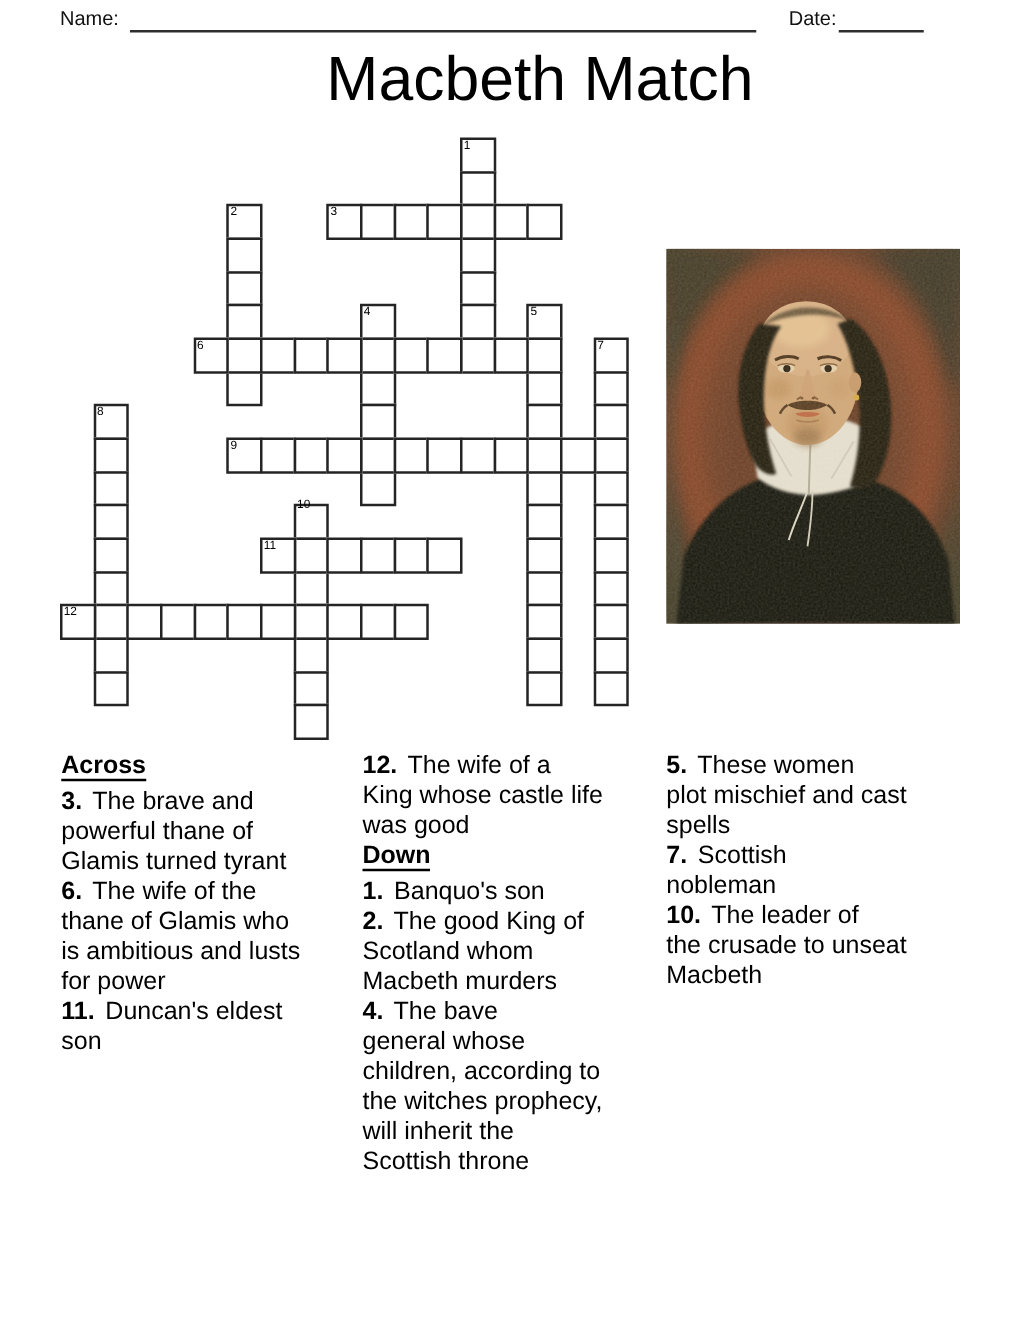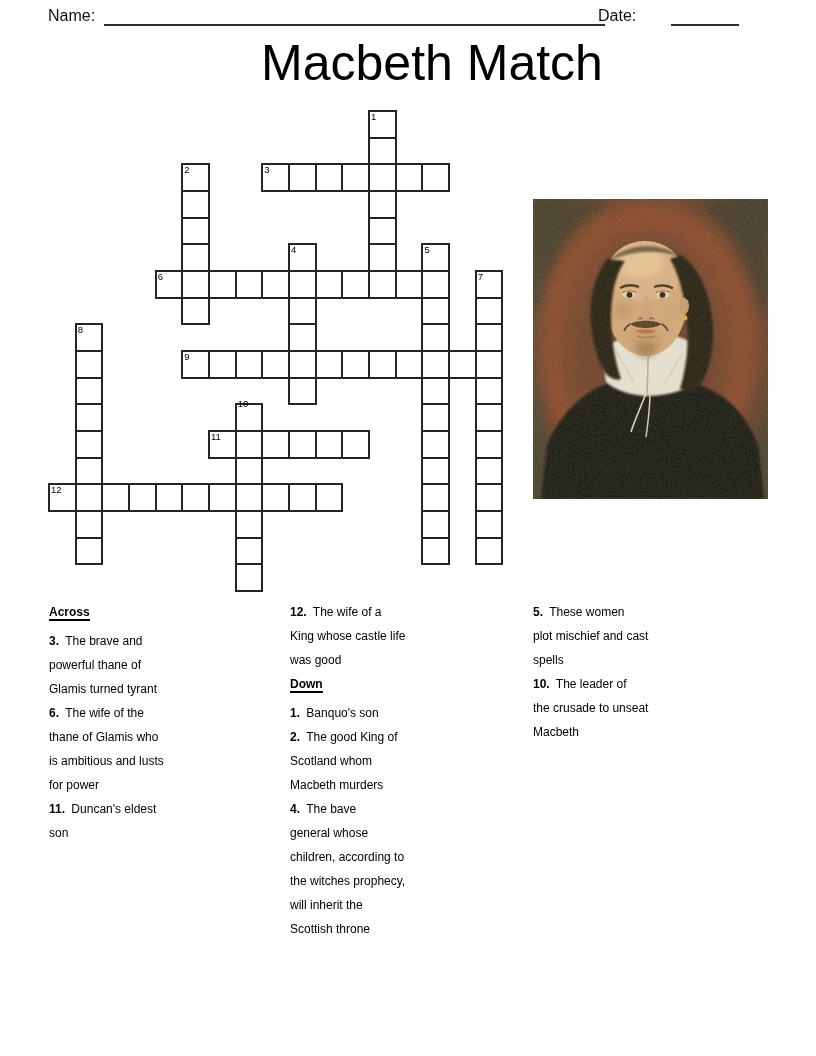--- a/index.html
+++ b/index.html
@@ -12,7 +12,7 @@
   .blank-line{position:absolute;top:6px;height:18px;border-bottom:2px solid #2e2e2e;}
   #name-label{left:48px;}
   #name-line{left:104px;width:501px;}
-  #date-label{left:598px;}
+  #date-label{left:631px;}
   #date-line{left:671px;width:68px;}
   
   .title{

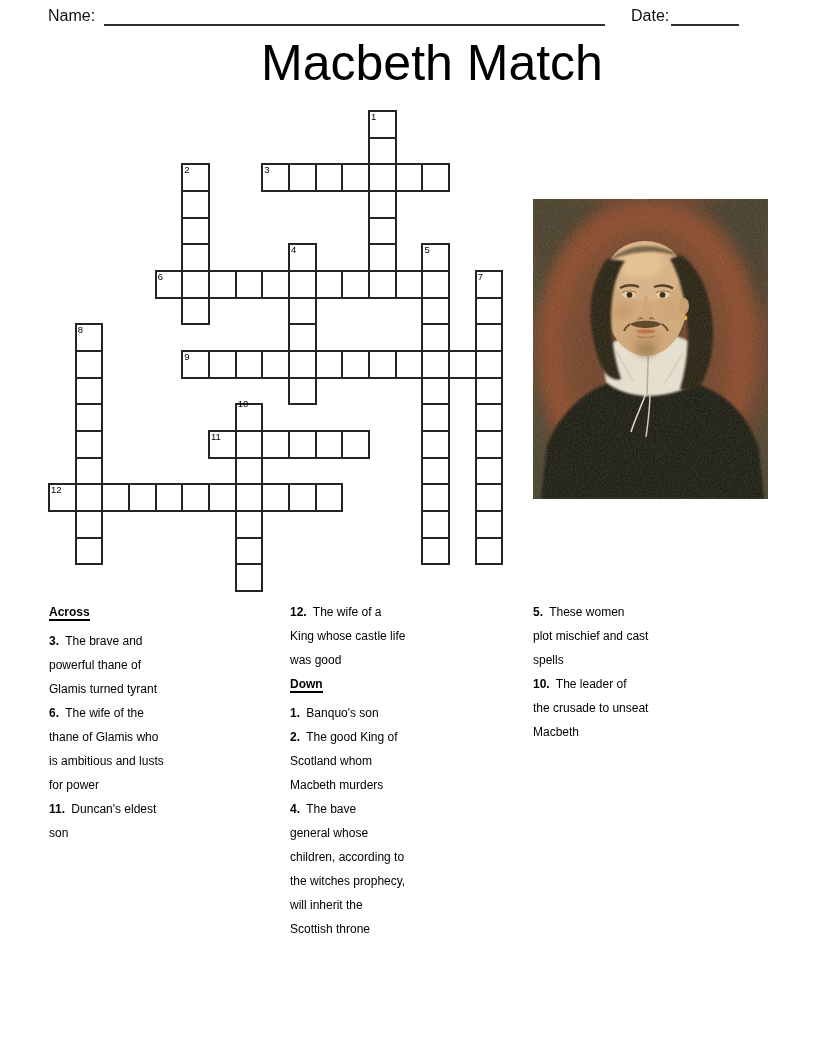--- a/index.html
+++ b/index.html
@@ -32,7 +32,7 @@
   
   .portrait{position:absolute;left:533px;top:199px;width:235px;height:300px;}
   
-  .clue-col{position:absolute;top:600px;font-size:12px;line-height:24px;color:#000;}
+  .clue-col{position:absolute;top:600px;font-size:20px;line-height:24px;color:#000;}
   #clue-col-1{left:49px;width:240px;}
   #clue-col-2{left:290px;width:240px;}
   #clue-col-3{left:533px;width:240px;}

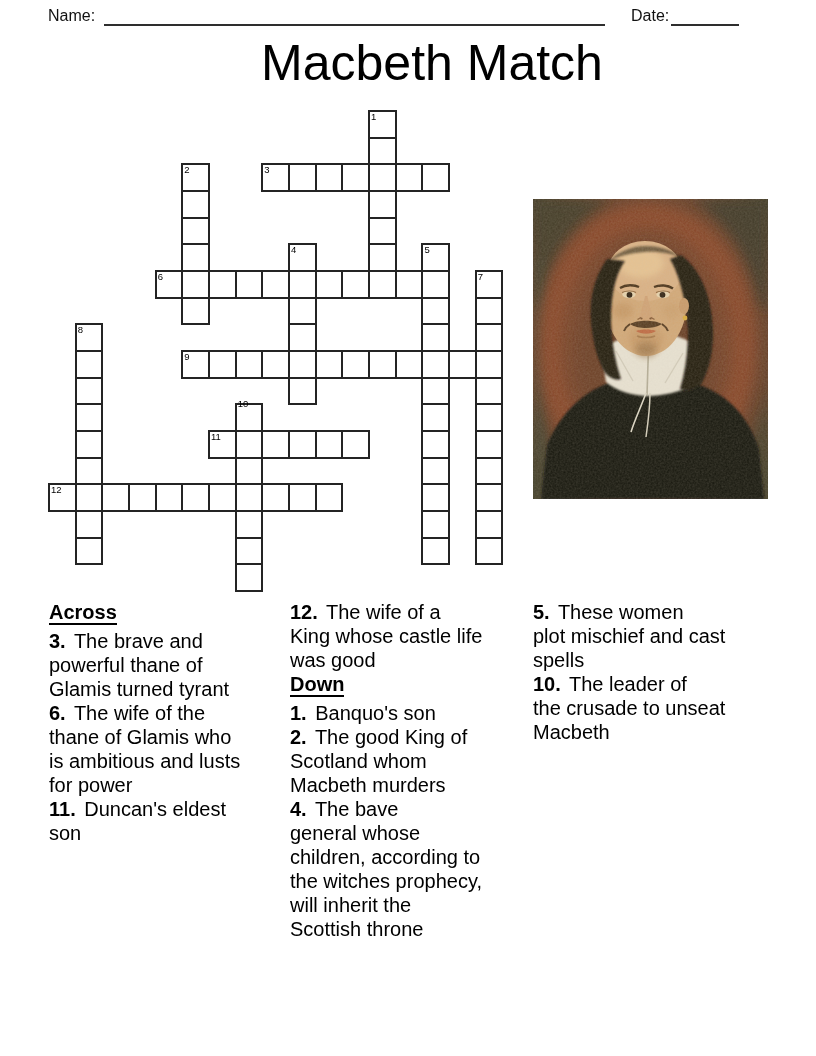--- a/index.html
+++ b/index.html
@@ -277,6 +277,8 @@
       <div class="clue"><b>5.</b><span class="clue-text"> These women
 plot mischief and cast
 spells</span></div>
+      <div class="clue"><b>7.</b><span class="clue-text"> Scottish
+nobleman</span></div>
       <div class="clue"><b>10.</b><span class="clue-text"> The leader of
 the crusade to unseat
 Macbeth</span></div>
------------------------------------------------------------
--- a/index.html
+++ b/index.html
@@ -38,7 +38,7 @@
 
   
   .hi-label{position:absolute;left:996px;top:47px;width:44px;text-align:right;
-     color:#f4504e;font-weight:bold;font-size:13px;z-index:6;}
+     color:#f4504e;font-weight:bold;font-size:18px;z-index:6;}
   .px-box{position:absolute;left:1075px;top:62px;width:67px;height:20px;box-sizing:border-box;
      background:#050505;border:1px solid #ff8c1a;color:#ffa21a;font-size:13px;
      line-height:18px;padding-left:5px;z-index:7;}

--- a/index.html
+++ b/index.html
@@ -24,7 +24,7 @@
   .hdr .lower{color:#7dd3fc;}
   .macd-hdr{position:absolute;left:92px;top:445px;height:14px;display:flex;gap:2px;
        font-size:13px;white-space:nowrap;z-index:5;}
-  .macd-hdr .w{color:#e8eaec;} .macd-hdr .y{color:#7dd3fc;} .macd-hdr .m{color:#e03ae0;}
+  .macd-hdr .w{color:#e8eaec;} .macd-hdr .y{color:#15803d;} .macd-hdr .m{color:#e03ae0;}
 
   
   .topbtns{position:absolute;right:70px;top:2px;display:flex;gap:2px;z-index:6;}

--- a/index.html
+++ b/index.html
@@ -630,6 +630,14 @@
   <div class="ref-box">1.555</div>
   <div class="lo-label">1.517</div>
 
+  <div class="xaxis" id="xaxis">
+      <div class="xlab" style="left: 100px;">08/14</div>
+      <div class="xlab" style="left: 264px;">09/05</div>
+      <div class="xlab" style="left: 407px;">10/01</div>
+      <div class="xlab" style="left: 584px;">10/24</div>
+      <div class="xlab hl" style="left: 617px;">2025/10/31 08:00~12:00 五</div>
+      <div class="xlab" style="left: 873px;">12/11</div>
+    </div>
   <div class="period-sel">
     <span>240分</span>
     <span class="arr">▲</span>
------------------------------------------------------------
● Instructions to follow: Leaving every picture aside, reproduce exactly the lines above from the one with "-12,7 +12,7 @@" up to and including the one with "Macbeth</span></div>", and no others.

● Answer box:
@@ -12,7 +12,7 @@
   .blank-line{position:absolute;top:6px;height:18px;border-bottom:2px solid #2e2e2e;}
   #name-label{left:48px;}
   #name-line{left:104px;width:501px;}
-  #date-label{left:598px;}
+  #date-label{left:631px;}
   #date-line{left:671px;width:68px;}
   
   .title{

--- a/index.html
+++ b/index.html
@@ -32,7 +32,7 @@
   
   .portrait{position:absolute;left:533px;top:199px;width:235px;height:300px;}
   
-  .clue-col{position:absolute;top:600px;font-size:12px;line-height:24px;color:#000;}
+  .clue-col{position:absolute;top:600px;font-size:20px;line-height:24px;color:#000;}
   #clue-col-1{left:49px;width:240px;}
   #clue-col-2{left:290px;width:240px;}
   #clue-col-3{left:533px;width:240px;}

--- a/index.html
+++ b/index.html
@@ -277,6 +277,8 @@
       <div class="clue"><b>5.</b><span class="clue-text"> These women
 plot mischief and cast
 spells</span></div>
+      <div class="clue"><b>7.</b><span class="clue-text"> Scottish
+nobleman</span></div>
       <div class="clue"><b>10.</b><span class="clue-text"> The leader of
 the crusade to unseat
 Macbeth</span></div>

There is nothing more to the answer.